La situazione in Ucraina continua a evolversi drammaticamente, con eventi significativi che si susseguono in un contesto di conflitto prolungato. In data 24 dicembre 2025, il ministro della Difesa italiano, Guido Crosetto, ha dichiarato che l’Italia non è pronta ad affrontare una guerra sul proprio territorio, sottolineando l’importanza di misure preventive. Nel frattempo, l’esercito ucraino ha confermato il ritiro dalla città di Siversk, situata nella regione del Donetsk, dopo che le forze russe avevano annunciato la conquista del centro abitato l’11 dicembre.
Attacco notturno a Zaporizhzhia
Nella notte del 24 dicembre, la città di Zaporizhzhia è stata colpita da un attacco aereo russo che ha causato il ferimento di due persone. Le autorità locali stanno ancora valutando l’entità dei danni, ma si segnalano incendi in garage e veicoli. Questo attacco si inserisce in un contesto di escalation delle ostilità, con le forze russe che continuano a colpire obiettivi civili e militari in diverse aree dell’Ucraina.
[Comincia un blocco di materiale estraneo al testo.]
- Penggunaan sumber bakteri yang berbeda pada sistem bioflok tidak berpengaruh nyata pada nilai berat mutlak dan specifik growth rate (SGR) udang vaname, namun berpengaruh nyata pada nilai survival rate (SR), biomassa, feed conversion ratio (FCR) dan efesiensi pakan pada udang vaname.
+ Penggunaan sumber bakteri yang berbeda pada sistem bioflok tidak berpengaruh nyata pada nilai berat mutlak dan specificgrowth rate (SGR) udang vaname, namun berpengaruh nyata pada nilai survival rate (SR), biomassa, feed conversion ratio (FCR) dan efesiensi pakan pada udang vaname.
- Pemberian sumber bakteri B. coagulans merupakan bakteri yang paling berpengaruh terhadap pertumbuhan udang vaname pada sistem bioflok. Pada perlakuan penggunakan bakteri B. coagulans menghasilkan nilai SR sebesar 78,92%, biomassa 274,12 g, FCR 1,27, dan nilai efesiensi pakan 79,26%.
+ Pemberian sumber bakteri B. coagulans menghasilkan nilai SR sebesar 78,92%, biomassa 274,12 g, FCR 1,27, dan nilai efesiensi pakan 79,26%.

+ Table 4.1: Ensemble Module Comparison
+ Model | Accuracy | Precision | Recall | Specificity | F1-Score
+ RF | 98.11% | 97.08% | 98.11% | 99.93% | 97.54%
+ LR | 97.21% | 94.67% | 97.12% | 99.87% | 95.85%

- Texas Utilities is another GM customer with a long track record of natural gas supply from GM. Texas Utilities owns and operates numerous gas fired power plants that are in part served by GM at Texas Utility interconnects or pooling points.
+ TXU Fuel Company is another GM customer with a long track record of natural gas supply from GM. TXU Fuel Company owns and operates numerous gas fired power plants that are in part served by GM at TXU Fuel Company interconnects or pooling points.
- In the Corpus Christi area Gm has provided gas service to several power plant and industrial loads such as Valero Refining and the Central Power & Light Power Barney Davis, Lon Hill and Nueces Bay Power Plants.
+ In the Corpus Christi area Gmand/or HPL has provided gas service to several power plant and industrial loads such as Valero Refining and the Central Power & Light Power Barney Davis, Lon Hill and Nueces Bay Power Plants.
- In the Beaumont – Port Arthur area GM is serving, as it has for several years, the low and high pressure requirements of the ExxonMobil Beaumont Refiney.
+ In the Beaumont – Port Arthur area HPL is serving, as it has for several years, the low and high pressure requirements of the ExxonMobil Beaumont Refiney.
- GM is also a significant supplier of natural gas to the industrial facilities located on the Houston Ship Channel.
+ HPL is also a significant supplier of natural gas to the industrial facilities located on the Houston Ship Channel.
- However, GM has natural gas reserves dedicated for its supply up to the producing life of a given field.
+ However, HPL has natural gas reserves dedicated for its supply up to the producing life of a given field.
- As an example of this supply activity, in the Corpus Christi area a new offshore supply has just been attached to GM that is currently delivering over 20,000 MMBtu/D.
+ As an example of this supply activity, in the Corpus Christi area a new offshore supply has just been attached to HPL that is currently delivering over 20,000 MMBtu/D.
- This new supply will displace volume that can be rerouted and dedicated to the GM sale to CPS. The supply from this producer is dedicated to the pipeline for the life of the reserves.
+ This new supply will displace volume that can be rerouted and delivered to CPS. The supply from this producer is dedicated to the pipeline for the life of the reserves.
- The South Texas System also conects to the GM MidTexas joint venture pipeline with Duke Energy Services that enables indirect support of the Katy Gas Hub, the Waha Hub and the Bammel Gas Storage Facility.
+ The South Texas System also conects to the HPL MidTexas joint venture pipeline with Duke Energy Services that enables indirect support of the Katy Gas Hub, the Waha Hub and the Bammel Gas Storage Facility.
Ritiro delle truppe ucraine da Siversk
L’esercito ucraino ha comunicato ufficialmente il ritiro da Siversk, evidenziando che la decisione è stata presa per salvaguardare la vita dei soldati e mantenere l’efficacia operativa delle unità. Lo Stato Maggiore ha dichiarato che le forze russe hanno ottenuto un vantaggio grazie alla loro superiorità numerica e alla pressione esercitata da piccoli gruppi d’assalto, nonostante le difficili condizioni meteorologiche. Le truppe di Mosca continuano a condurre operazioni offensive, mostrando un notevole impegno nel tentativo di conquistare territori strategici.
Colloquio tra Von der Leyen e Zelensky
Il 24 dicembre, la presidente della Commissione Europea, Ursula von der Leyen, ha avuto una conversazione telefonica con il presidente ucraino Volodymyr Zelensky. Durante il colloquio, Von der Leyen ha informato Zelensky riguardo alle decisioni del Consiglio Europeo, in particolare sul piano di fornire 90 miliardi di euro di sostegno finanziario all’Ucraina nei prossimi due anni. La presidente ha espresso la continua solidarietà dell’Unione Europea nei confronti del popolo ucraino, sottolineando l’importanza di mantenere il dialogo per la pace e la stabilità nella regione.
Appello di Zelensky per la pace
In un videomessaggio pubblicato su X, il presidente Zelensky ha affermato che l’Ucraina non sarà mai un ostacolo per la pace, evidenziando la disponibilità a collaborare con gli Stati Uniti per raggiungere un accordo definitivo. Ha esortato la Russia a non sabotare i negoziati e a prendere seriamente in considerazione la fine del conflitto. Zelensky ha anche sottolineato che il mondo dispone degli strumenti necessari per esercitare pressioni su Mosca, affinché si giunga a una risoluzione pacifica.
Decreto di Putin sulle proprietà ucraine
Il presidente russo Vladimir Putin ha firmato un decreto che consente la confisca di immobili residenziali appartenenti a ucraini che risultano “senza proprietario”. Questo provvedimento mira a espropriare le case di coloro che sono fuggiti dalle zone di guerra o che sono deceduti nei combattimenti. La situazione ha suscitato preoccupazioni tra i cittadini ucraini, con testimonianze di persone come Anna Shevchenko, che ha denunciato la perdita del suo appartamento a Mariupol e la difficoltà di opporsi a tale esproprio.
Appello del Papa per una tregua di Natale
Il Papa Leone XIV ha espresso la sua tristezza per il rifiuto della Russia di accettare una tregua di Natale. In un appello rivolto a tutte le persone di buona volontà, ha chiesto di rispettare almeno un giorno di cessate il fuoco durante le festività natalizie, sia in Ucraina che nel resto del mondo. Questo appello riflette la crescente preoccupazione per la situazione umanitaria in Ucraina e la necessità di trovare una via per la pace.